Data Job Failure Intelligence

1. Executive Summary

Data Job Failure Intelligence is an AI-powered, event-driven microservice that automatically diagnoses Amazon EMR step failures. When EMR emits a step failure event, the agent is triggered on AWS Lambda, gathers relevant cluster configuration and log data, applies intelligent log extraction to isolate the root cause, and then invokes AWS Bedrock (Claude Sonnet 4.6) to produce a structured diagnostic report.

The agent reduces mean time to resolution (MTTR) for EMR failures by eliminating manual log inspection. It surfaces actionable root cause analysis, log evidence, and targeted recommendations — all while enforcing strict data governance through built-in guardrails and PII redaction.

2. Goals and Non-Goals

2.1 Goals

Automatically trigger root cause analysis on every EMR step failure event without human intervention.
Retrieve and consolidate EMR cluster config, Spark, YARN, and Hive settings alongside step logs.
Efficiently extract only failure-relevant log lines, minimising token usage and LLM cost.
Redact all sensitive data (credentials, PII, internal endpoints) before sending logs to Bedrock.
Return a structured diagnostic payload: root cause, log evidence, up to three recommendations, and failure category.
Enforce Bedrock guardrails to prevent sensitive data leakage in LLM input and output.
Expose all critical parameters (LLM model, token budget, log size cap, API endpoints) as externalised configuration.

2.2 Non-Goals

The agent does not auto-remediate or restart EMR steps.
The agent does not store analysis results; persistence is the responsibility of the calling system.
The agent does not support non-EMR compute platforms (Glue, HDInsight, Databricks) in this version.
Real-time streaming log analysis is out of scope; the agent operates on completed step logs.

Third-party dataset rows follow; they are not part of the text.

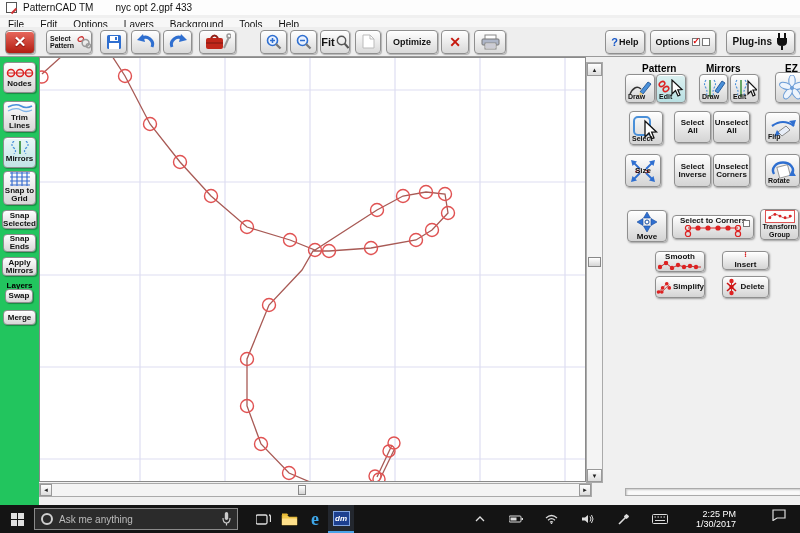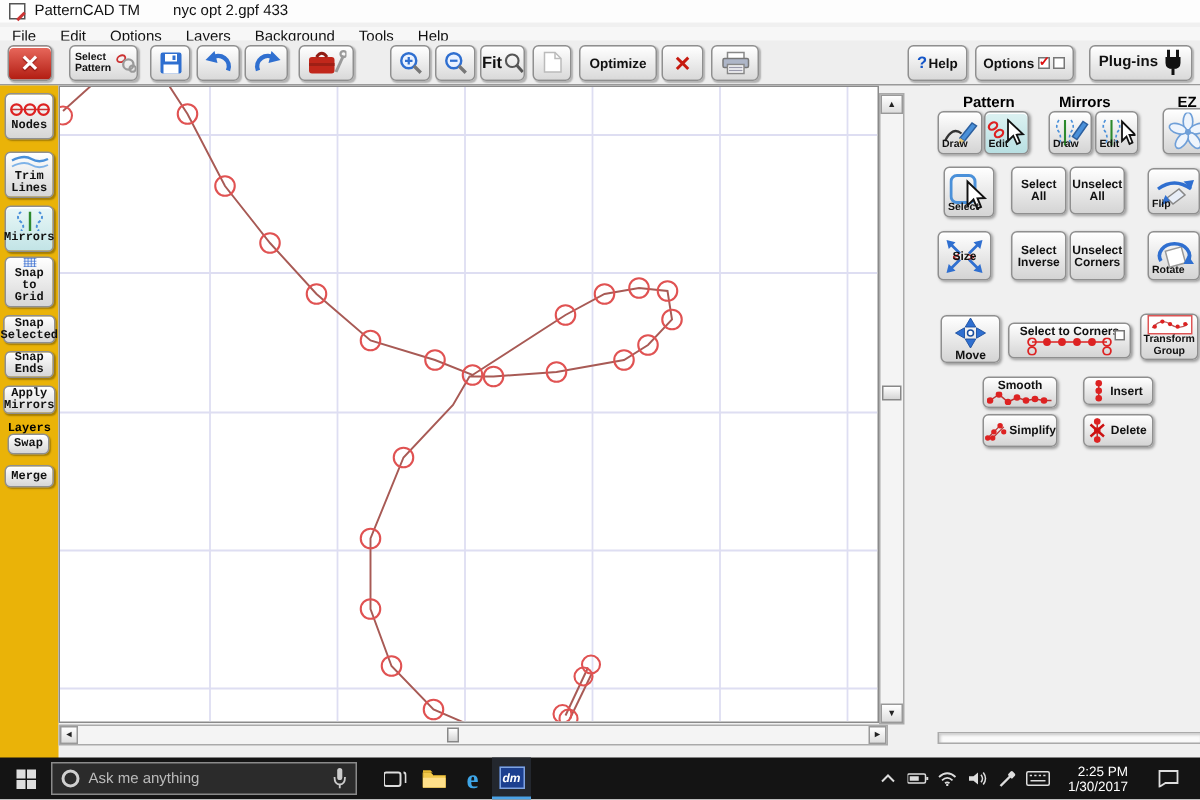"Nodes" .sidebar { background: #eab308 -> #22c55e; font-family: Liberation Mono, monospace -> none }
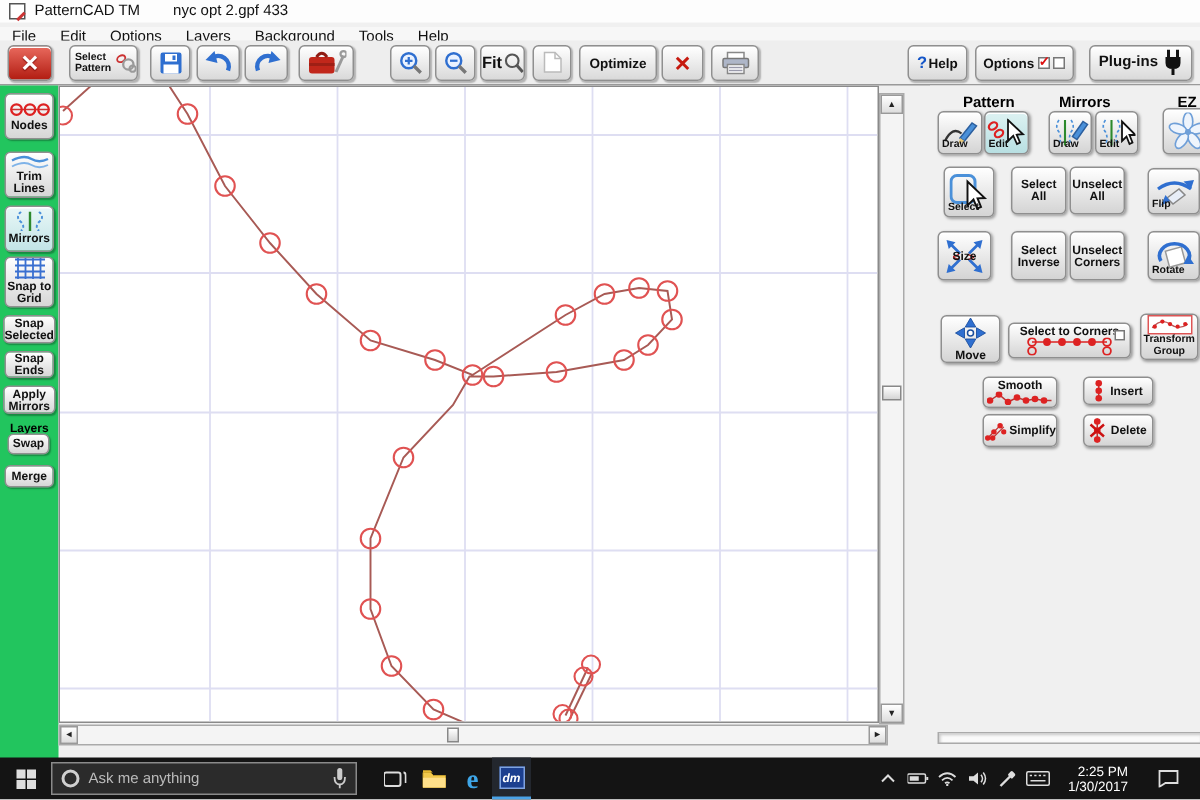"Insert" div.rbtn { flex-direction: row -> column }
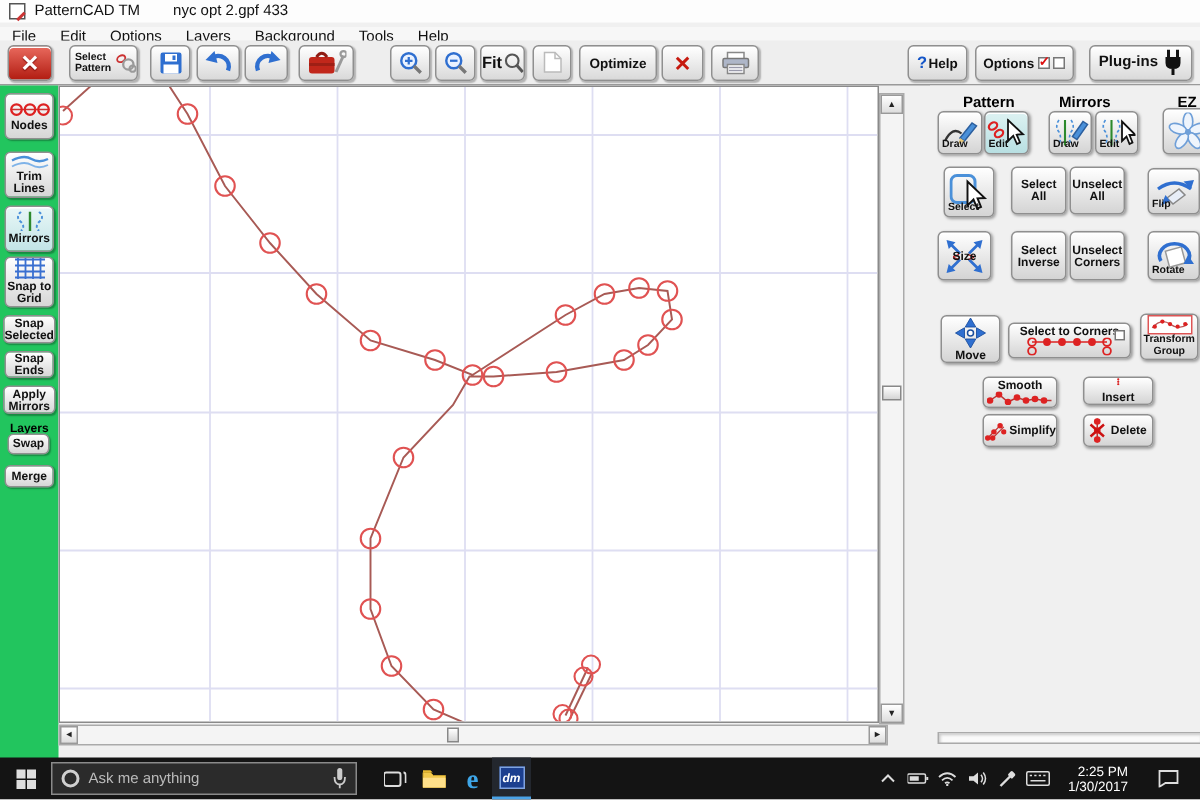"2:25 PM" .tray { align-items: center -> none; gap: 4px -> 20px }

3. System Context & Integration Points

Data Job Failure Intelligence sits within the broader data platform as a reactive diagnostic service.

External Trigger	Agent Boundary	Downstream Consumers
Amazon EMR (EventBridge step failure event)	AWS Lambda (this service)	Operations / On-call team (Slack, PagerDuty)
EMR Config & Metadata API	AWS Bedrock (Claude Sonnet 4.6)	Incident Management System
S3 — Step & YARN Logs	LangChain orchestration layer	Data Platform Dashboard
AWS Secrets Manager (config)	Bedrock Guardrails	Audit / Compliance Log

4. High-Level Architecture

The agent follows a linear pipeline architecture with five distinct stages. Each stage is independently testable and configuration-driven. The pipeline is implemented as a LangChain chain and executes entirely within a single Lambda invocation.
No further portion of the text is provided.